そういえば、この包丁ってもう何年使ってるんだっけ……?」
半年ぶりに台所に立った夫が、私にふと、ひと言。
「う~ん、ざっと10年くらいかなぁ」
改めて思い起こせば、我が家の食卓を支えてくれた4本の包丁は、どれもが10年選手。
ここ最近は特に切れ味に物足りなさを感じつつも、買い換えるほどではないかと使い続けていたのです。
数年ぶりの、夫からの誕生日プレゼント
この会話をした翌日は、偶然私の誕生日でした。風邪気味だった息子は、昼食後に珍しく私の胸元でうとうと……。一方で退屈そうな娘は、なにやら夫とヒソヒソ話した後、小声で「おとうさんとあそんでくるね!」と言って、出かけていきました。
2時間ほど経ち帰宅した娘の手には、花の鉢植えが。「ケーキとプレゼントはあとでね♪」
とニコニコ笑う娘。
そういえば、去年は花柄のハンカチをくれたっけ。今年も娘が選んでくれたのかなと思っていたら、誕生日プレゼントはまさかの、夫が選んだ包丁だったのです。
モノの新陳代謝がもたらしたもの
ちょっと不便だけれど、まだ使える。
そうやって誤魔化しながらやってきた私の数年間に、夫はいとも簡単にピリオドを打ちました。
それでも最初は勿体なくて使えず。1週間経ってようやく古い包丁を1本捨て、新しい包丁を箱から取り出しました。
最初のひと切りで、その切れ味の違いに驚愕!「包丁ってこんなに切れるん?」という、なかば当たり前のような驚きが全身を巡ります。
それから何を切るのも楽しくて、面倒で億劫だった千切りキャベツや白髪ねぎを無償に切りたくなる始末。食べていても、いつもより格段と美味しい気がするので驚きました。
大切なのは、適切な量と質。北欧に根付くLagom(ラーゴム)という考え方
たった1本、されど1本。気持ちは誤魔化せても、モノは正直です。モノを循環させ、適切に取り入れていくことは、生活に潤いを与えてくれる。
そう身をもって感じた矢先、ふと耳にしたラジオ番組で、「Lagom」という、モノに関する概念が紹介されていました。

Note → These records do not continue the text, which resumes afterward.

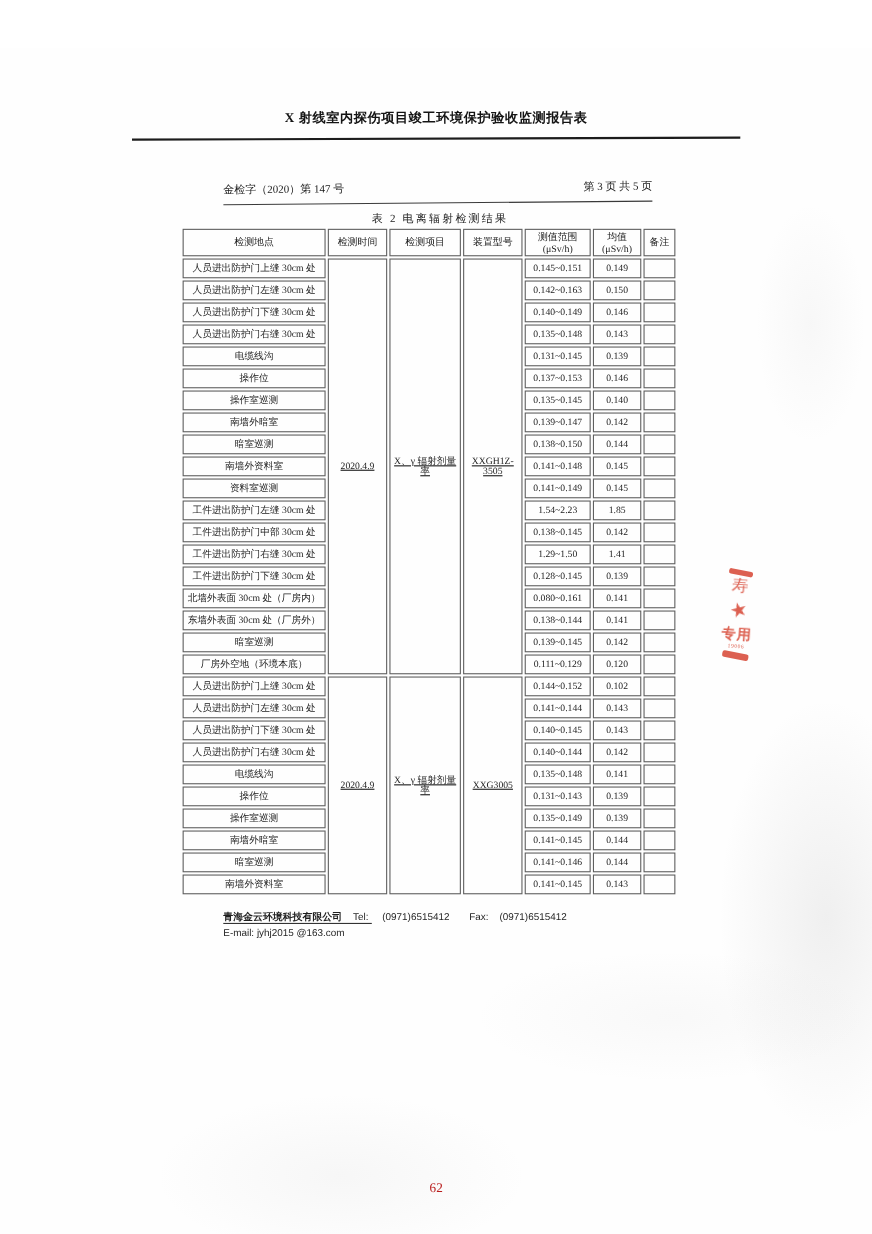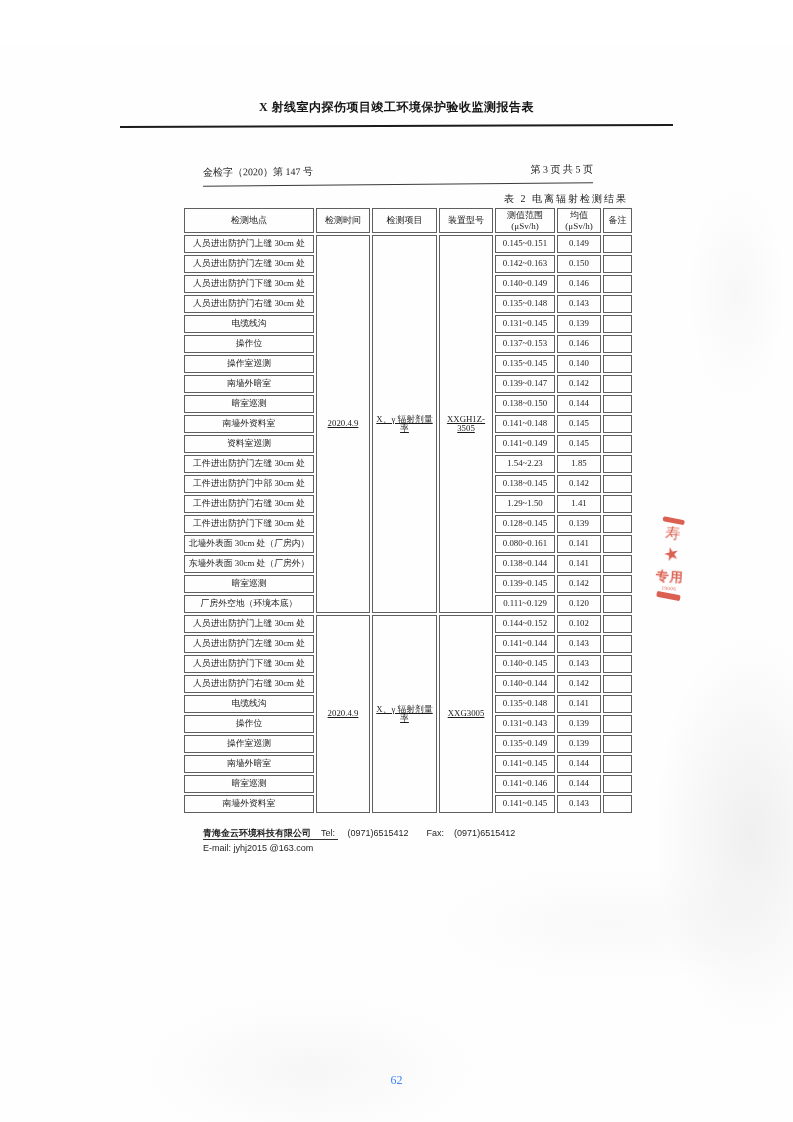"表 2 电离辐射检测结果" .table-title { text-align: right -> center }
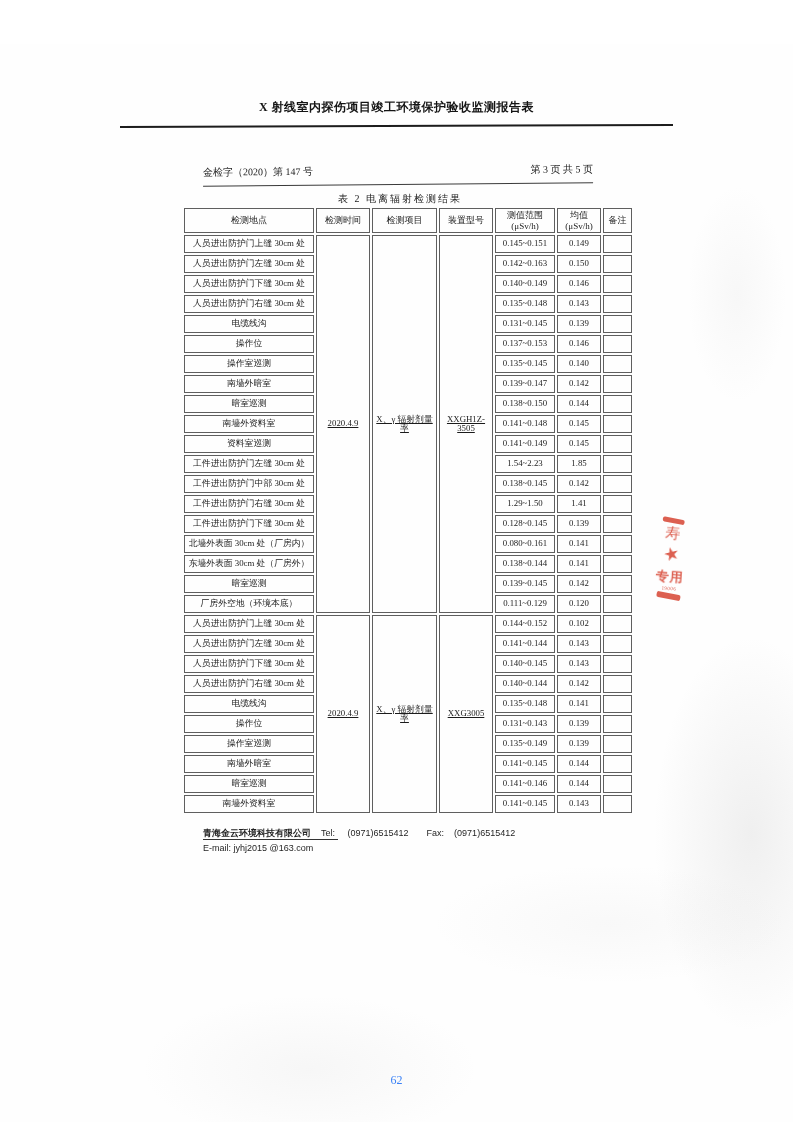"检测地点" table.results { left: 182px -> 164px }
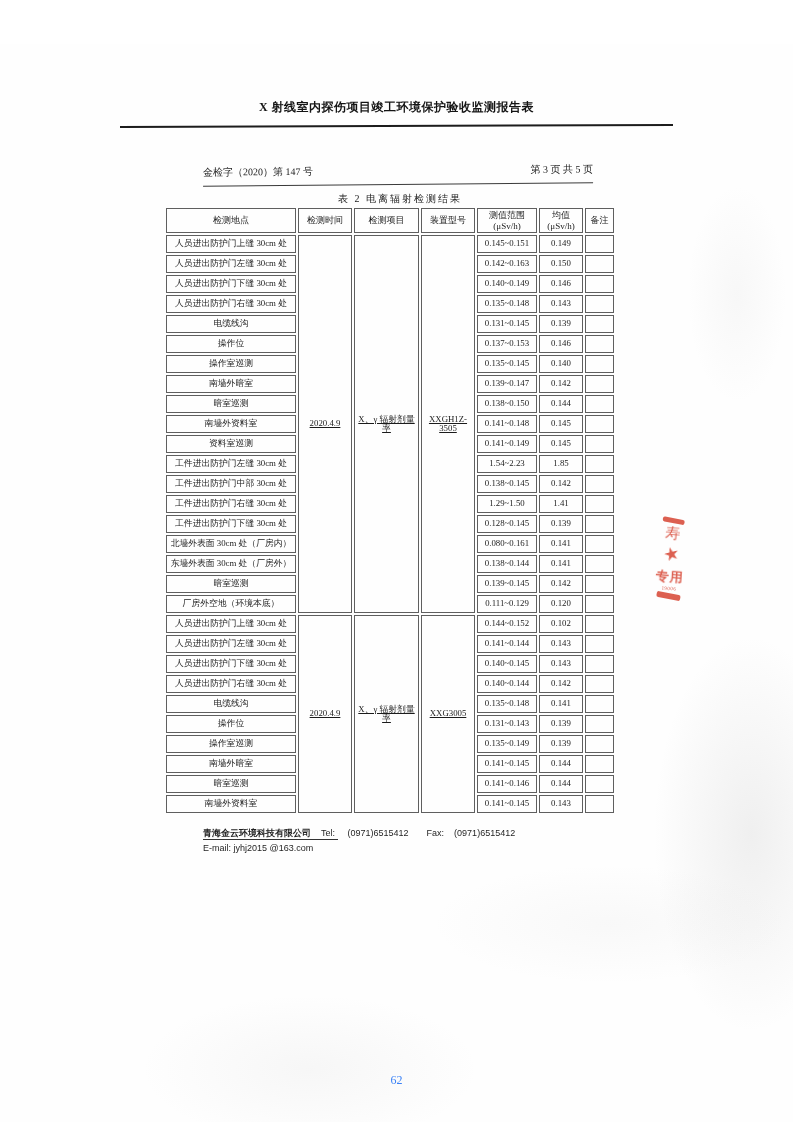"62" .page-number { color: #3b82f6 -> #b91c1c }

Lagomとは、多すぎず、少なすぎず、自分に合ったモノや量を良しとするスウェーデンの哲学だそう。「質より量」とか、「量より質」のように、どちらか一方を取ってもう一方を捨てるような考え方ではなく、量も質もどちらも自分にちょうどいいことが大切だという考え方なのです。「北欧には、こんな本質的なことを一言で表せる言葉があるんだ!」という発見と同時に、その概念が馴染むほどに日々モノに向き合っているのだと思い、遠い憧れの異国の生活に思いを馳せました。
気持ちよく新学期を迎えるために
3月は、別れの季節。モノとの付き合い方を見直すのにも良い季節かもしれません。
たった一本の包丁で、生活が変わったように、何かを手放し取り入れる1サイクルで、日々が何倍も豊かになることが他にもあるかもしれない。
こういうことって、日常の中で実は沢山ありますが、いざ思い出そうとするとなかなか思い出せない。でも、その循環がある度に、ちょっと気持ちが明るくなれる。そんな気がしています。
暮らしを整えるために、モノの新陳代謝にきちんと目を向けたい。我が家にも、そろそろモノとしっかり向き合うべき時がきたようです。鉄は熱いうちに打てと言いますが、後回しにしがちな自分を奮い立たせて、この機会にしっかり向き合ってみようと思います。